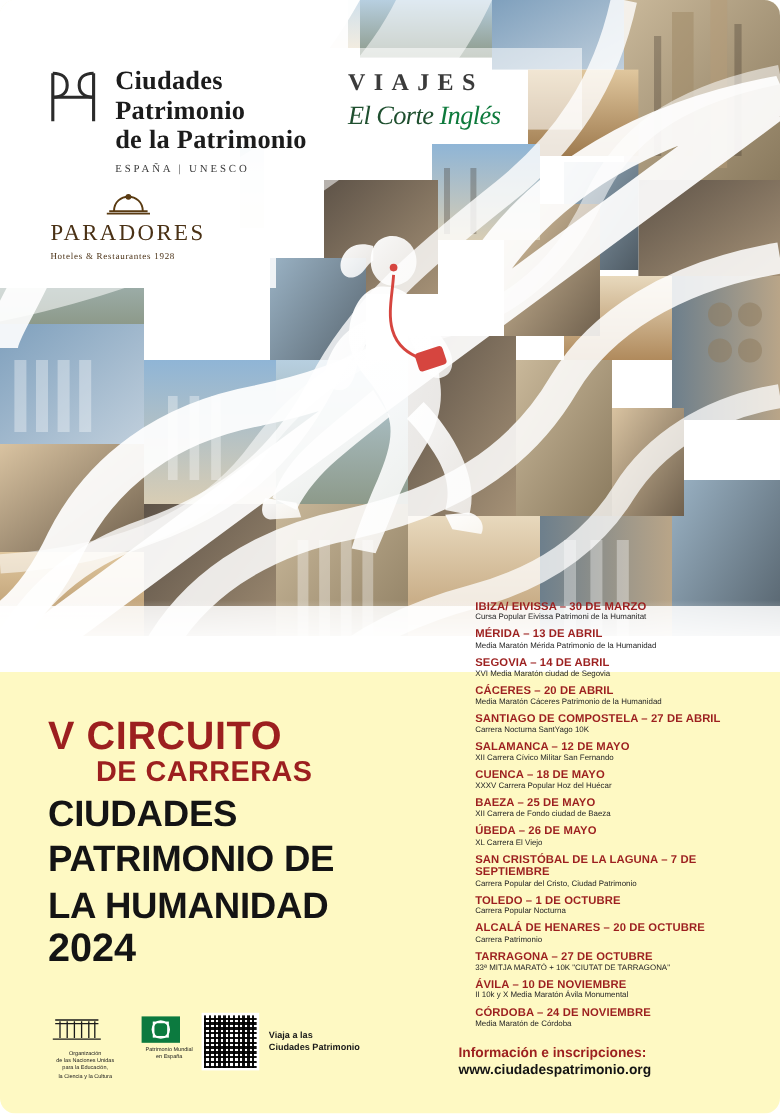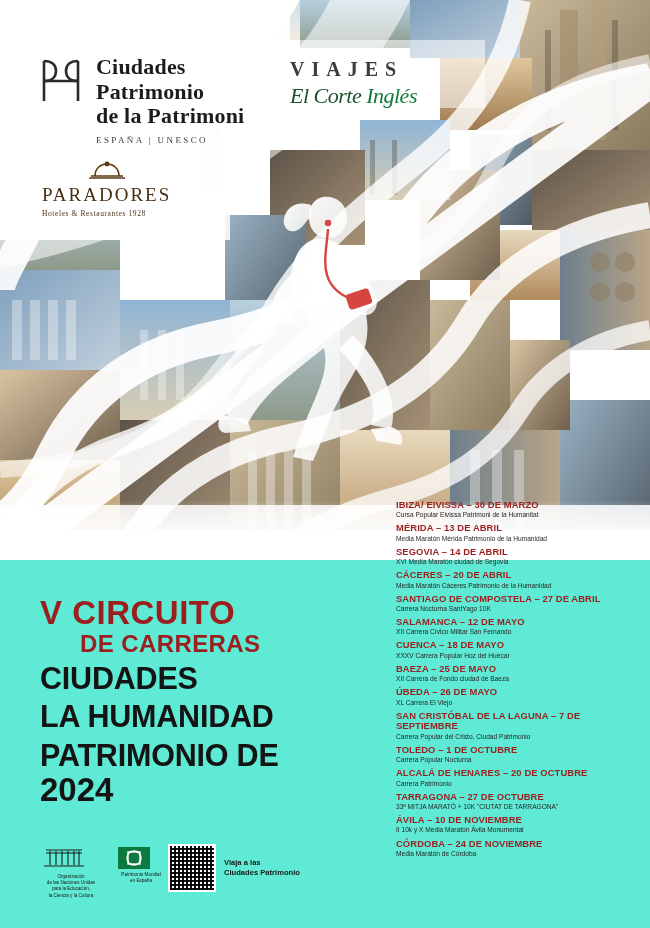--- a/index.html
+++ b/index.html
@@ -6,22 +6,23 @@
   body {
     width: 650px; height: 928px;
     background: #ffffff;
     font-family: "Liberation Sans", sans-serif;
     overflow: hidden;
     position: relative;
   }
   .poster {
     position: relative;
     width: 650px; height: 928px;
-    background: #5eead4;
+    background: #fef9c3;
     overflow: hidden;
+    border-radius: 13px;
   }
 
   
   .mosaic {
     position: absolute;
     left: 0; top: 0;
     width: 650px; height: 560px;
     overflow: hidden;
   }
 
@@ -352,21 +353,21 @@
           <path d="M40,6 L40,46"></path>
           <path d="M6,26 L40,26"></path>
           <path d="M6,6 C14,6 18,10 18,16 C18,22 14,26 6,26"></path>
           <path d="M40,6 C32,6 28,10 28,16 C28,22 32,26 40,26"></path>
         </g>
       </svg>
     </div>
     <div class="cph-text">
       <div class="l1">Ciudades</div>
       <div class="l1">Patrimonio</div>
-      <div class="l1">de la Patrimoni</div>
+      <div class="l1">de la Patrimonio</div>
       <div class="cph-sub">ESPAÑA | UNESCO</div>
     </div>
   </div>
 
   <div class="logo-block vei-logo">
     <div class="vei-top">VIAJES</div>
     <div class="vei-brand">
       <span class="dark">El Corte</span>
       <span>Inglés</span>
     </div>
@@ -381,22 +382,22 @@
       </svg>
     </div>
     <div class="par-name">PARADORES</div>
     <div class="par-sub">Hoteles &amp; Restaurantes 1928</div>
   </div>
 
   <div class="title-block">
     <div class="t-v">V CIRCUITO</div>
     <div class="t-carreras">DE CARRERAS</div>
     <div class="t-big">CIUDADES</div>
+    <div class="t-big">PATRIMONIO DE</div>
     <div class="t-big">LA HUMANIDAD</div>
-    <div class="t-big">PATRIMONIO DE</div>
     <div class="t-year">2024</div>
   </div>
 
   <div class="races">
 
     <div class="race">
       <div class="r-head"><span>IBIZA/ EIVISSA</span><span class="dash"> – </span><span class="date">30 DE MARZO</span></div>
       <div class="r-sub">Cursa Popular Eivissa Patrimoni de la Humanitat</div>
     </div>
 
@@ -508,14 +509,18 @@
   </div>
 
   <div class="qr-box">
     <div class="qr"></div>
     <div class="qr-text">
       <div>Viaja a las</div>
       <div>Ciudades Patrimonio</div>
     </div>
   </div>
 
+  <div class="info-block">
+    <div class="info-title">Información e inscripciones:</div>
+    <div class="info-url">www.ciudadespatrimonio.org</div>
+  </div>
 
 </div>
 
 </body></html>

::::::

Try it
Could you set down the material above word for word while dropping its pictures?

Written reply
--- a/index.html
+++ b/index.html
@@ -6,22 +6,23 @@
   body {
     width: 650px; height: 928px;
     background: #ffffff;
     font-family: "Liberation Sans", sans-serif;
     overflow: hidden;
     position: relative;
   }
   .poster {
     position: relative;
     width: 650px; height: 928px;
-    background: #5eead4;
+    background: #fef9c3;
     overflow: hidden;
+    border-radius: 13px;
   }
 
   
   .mosaic {
     position: absolute;
     left: 0; top: 0;
     width: 650px; height: 560px;
     overflow: hidden;
   }
 
@@ -352,21 +353,21 @@
           <path d="M40,6 L40,46"></path>
           <path d="M6,26 L40,26"></path>
           <path d="M6,6 C14,6 18,10 18,16 C18,22 14,26 6,26"></path>
           <path d="M40,6 C32,6 28,10 28,16 C28,22 32,26 40,26"></path>
         </g>
       </svg>
     </div>
     <div class="cph-text">
       <div class="l1">Ciudades</div>
       <div class="l1">Patrimonio</div>
-      <div class="l1">de la Patrimoni</div>
+      <div class="l1">de la Patrimonio</div>
       <div class="cph-sub">ESPAÑA | UNESCO</div>
     </div>
   </div>
 
   <div class="logo-block vei-logo">
     <div class="vei-top">VIAJES</div>
     <div class="vei-brand">
       <span class="dark">El Corte</span>
       <span>Inglés</span>
     </div>
@@ -381,22 +382,22 @@
       </svg>
     </div>
     <div class="par-name">PARADORES</div>
     <div class="par-sub">Hoteles &amp; Restaurantes 1928</div>
   </div>
 
   <div class="title-block">
     <div class="t-v">V CIRCUITO</div>
     <div class="t-carreras">DE CARRERAS</div>
     <div class="t-big">CIUDADES</div>
+    <div class="t-big">PATRIMONIO DE</div>
     <div class="t-big">LA HUMANIDAD</div>
-    <div class="t-big">PATRIMONIO DE</div>
     <div class="t-year">2024</div>
   </div>
 
   <div class="races">
 
     <div class="race">
       <div class="r-head"><span>IBIZA/ EIVISSA</span><span class="dash"> – </span><span class="date">30 DE MARZO</span></div>
       <div class="r-sub">Cursa Popular Eivissa Patrimoni de la Humanitat</div>
     </div>
 
@@ -508,14 +509,18 @@
   </div>
 
   <div class="qr-box">
     <div class="qr"></div>
     <div class="qr-text">
       <div>Viaja a las</div>
       <div>Ciudades Patrimonio</div>
     </div>
   </div>
 
+  <div class="info-block">
+    <div class="info-title">Información e inscripciones:</div>
+    <div class="info-url">www.ciudadespatrimonio.org</div>
+  </div>
 
 </div>
 
 </body></html>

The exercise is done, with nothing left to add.